Rays' starters frustrated by stunted starts

Members of rotation acknowledge need to pitch beyond five-inning mark

May 17th, 2016

TORONTO -- The Rays' starting pitching is the strength of the team, that's a fact. What's perplexing has been seeing that unit not be as strong as expected in the early part of the season.
Drew Smyly picked up the win against the Blue Jays Monday night, giving the starting rotation eight for the season. Consider this: between 2010 and 2015, Rays starters accrued 381 wins, the third most in the Major Leagues.
More aggravating than the wins and losses, has been the starting group's inability to pitch deep into the games.
While Smyly got the win and pitched through some difficult moments to do so Monday night, he only pitched five innings. Heading into Tuesday night's action, Rays starters had gone more than five innings just once in their last seven games.
The starting rotation is its own biggest critic.
"Every starter takes pride in going deep," Smyly said. "That's what we want to do when it's our day to pitch. We want to pitch the whole game. The goal is to go nine. Obviously it's not going to happen most nights. We definitely want to go deeper than five innings. Five and dive isn't something starters feel good about at the end of the day. But it's tough.
"It's a tough league. A lot of tough lineups. They work your pitch count. This day and age, pitch counts are really important. Not many pitchers go over 100. I think we could get expanded a little bit more. It's not really our call, but we have to do a lot better job of being efficient, that's for sure."

Jake Odorizzi stated the obvious when he said, "As a starting staff, we can't go four innings, five innings consistently and expect to put our team in a good spot."
"You put the bullpen in a bad spot," Odorizzi said. "You're probably losing at that point, too, if you only went that far. As a staff, I think everyone would say they aren't happy with the way they've pitched per innings this year. I think we all have great room for improvement."
Last season there seemed to be a reluctance on management's part to let the starters go deeper.
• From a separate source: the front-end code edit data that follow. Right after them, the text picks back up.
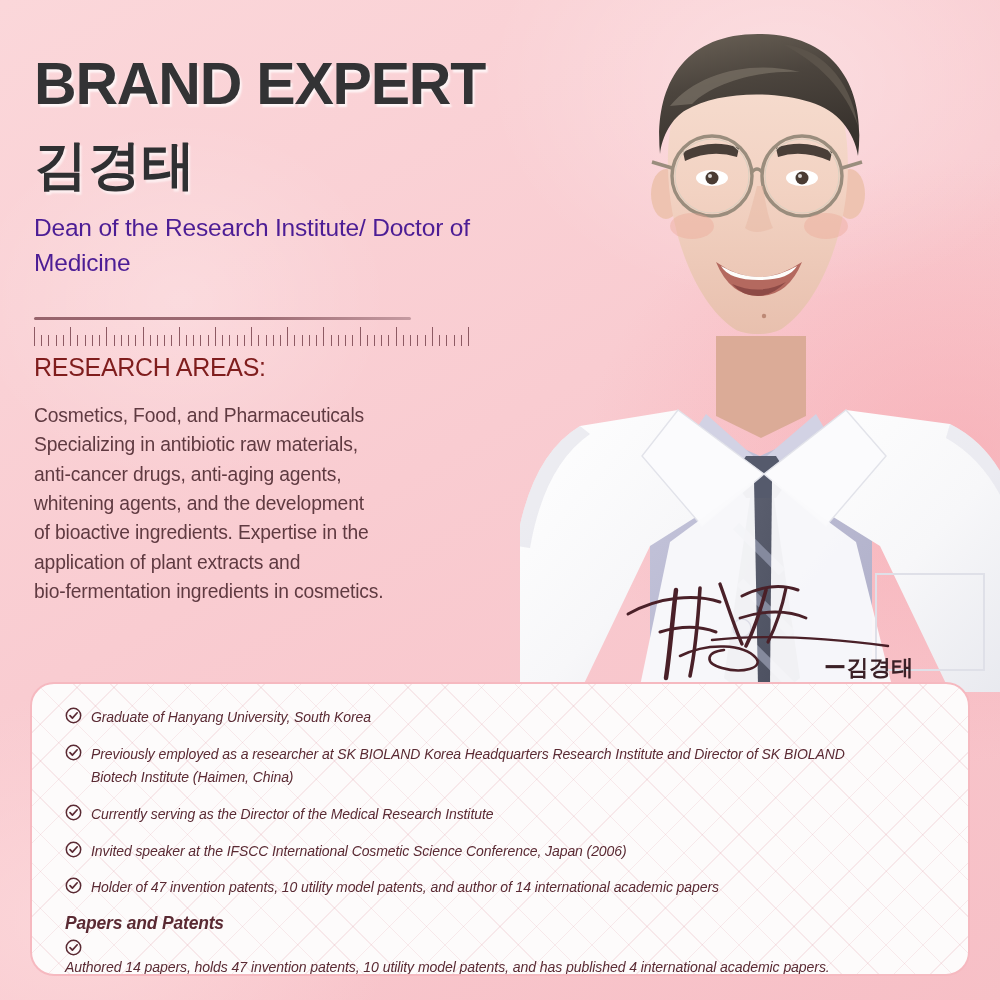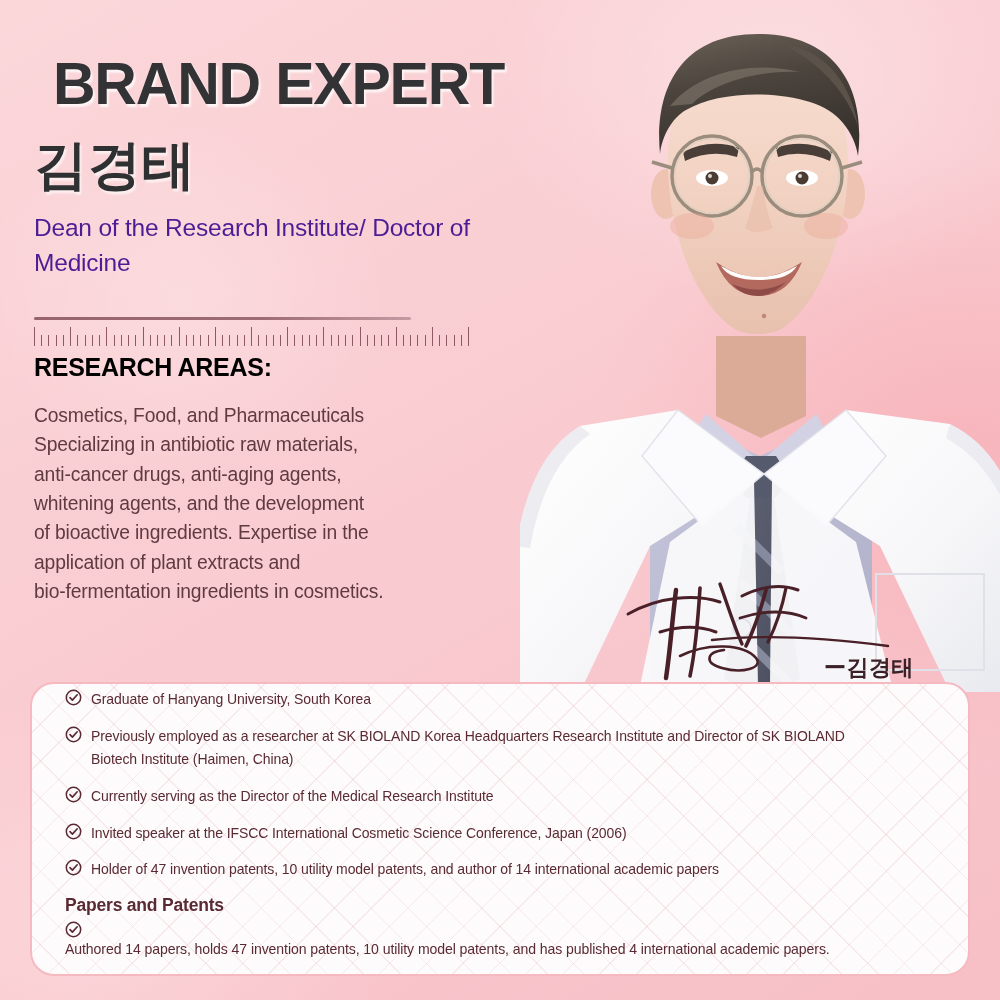"BRAND EXPERT" #brand-title { text-align: right -> none }
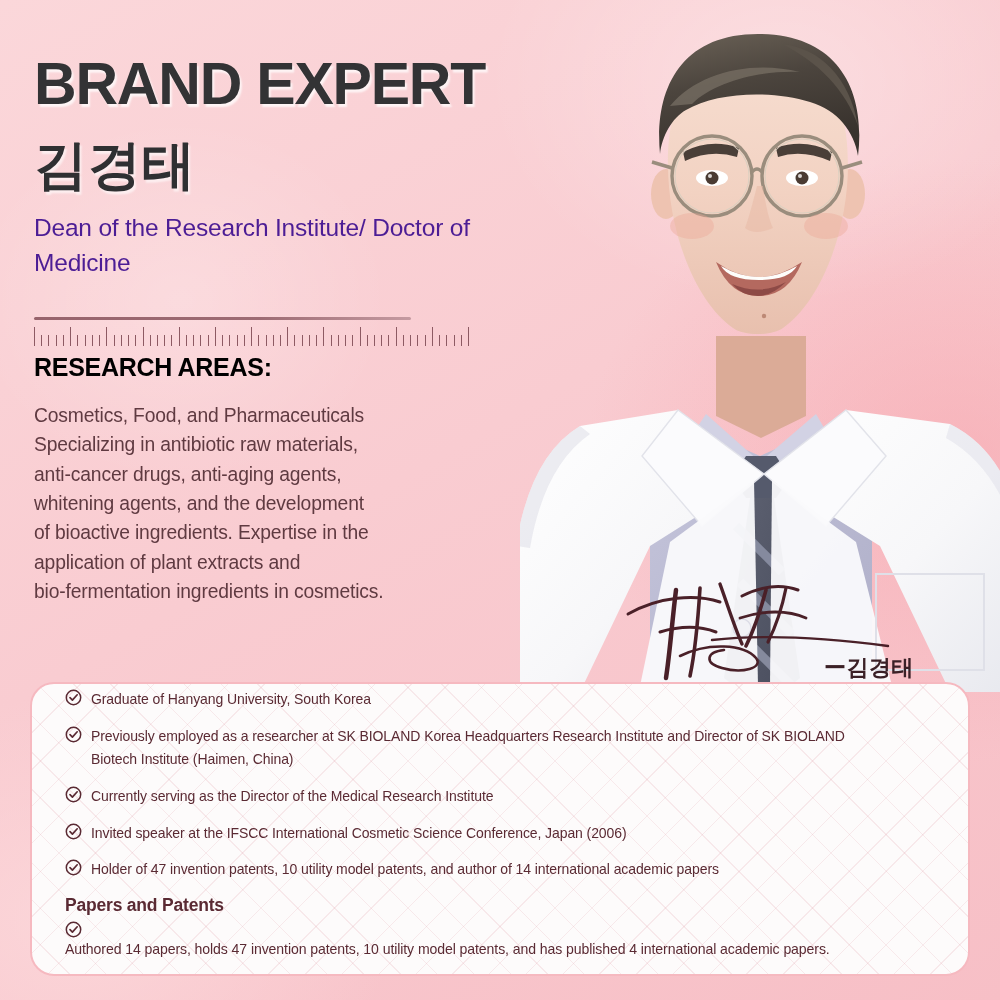"RESEARCH AREAS:" #research-heading { color: #000000 -> #7f1d1d; font-weight: bold -> normal }
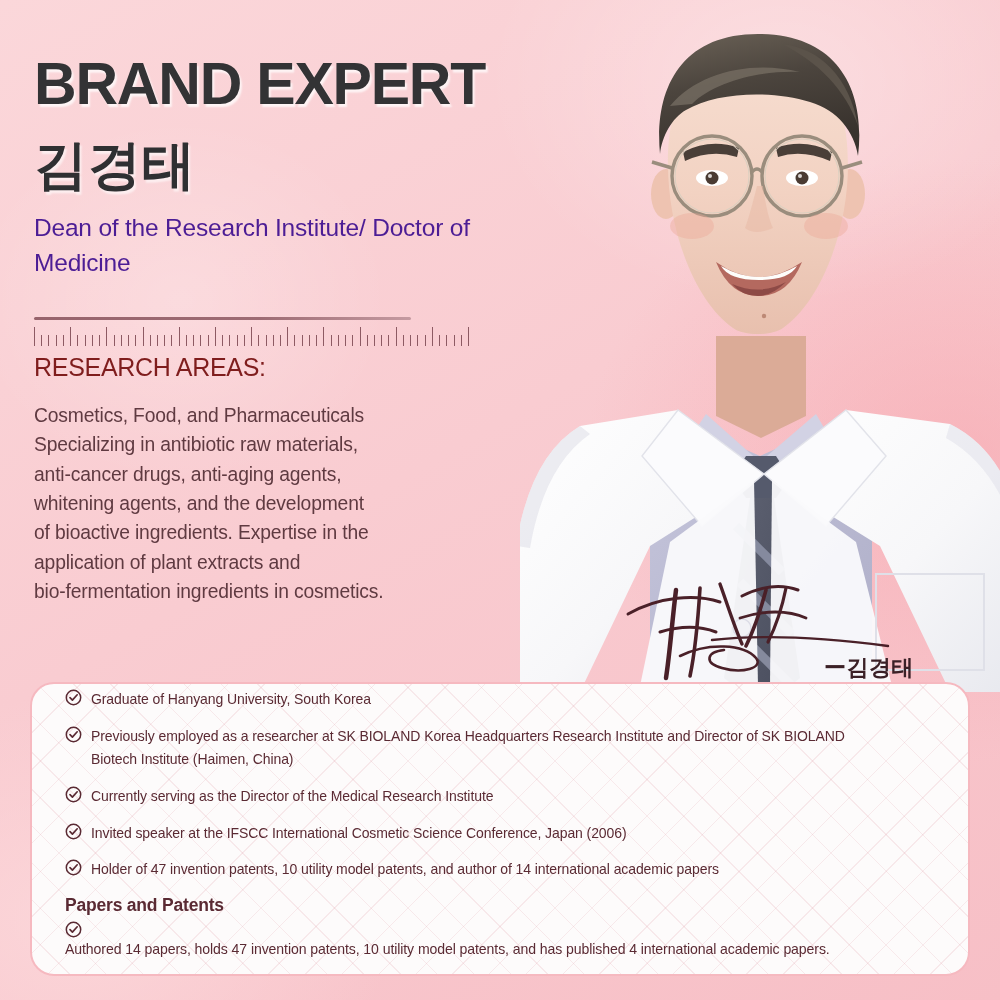"Graduate of Hanyang University, South" #card-inner { font-style: none -> italic; padding: 4px 26px 0 33px -> 22px 26px 0 33px }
Now the pitchers seem to have been given a little extra rope in that regard, but they have not been able to take advantage of it.
"We earned it last year and didn't get it, and now going into this year I think maybe, I don't know for everybody, you have that in your head, you have more to work with, and who knows," Odorizzi said. "Maybe people are pressing a little bit too much to try and go deep in the game, and you don't even get halfway through the game."
Odorizzi believes the rotation will find a flow and start going deeper, which they must find a way to do.
"Because we've kind of used [the bullpen] quite a bit here in the last two or three weeks," Odorizzi said.
Rays manager Kevin Cash wasn't ready to throw his starters under the bus just yet.
"The starters, they have thrown the ball really well at times, they've hit a little bit of a patch where they've had five-inning starts," Cash said. "The funny thing is, some of these five and six-inning starts, they are good starts.
"The workload is a lot. ... Sometimes you have to tip your cap to the opposing lineup for making our guys work and I think that's what's taken place."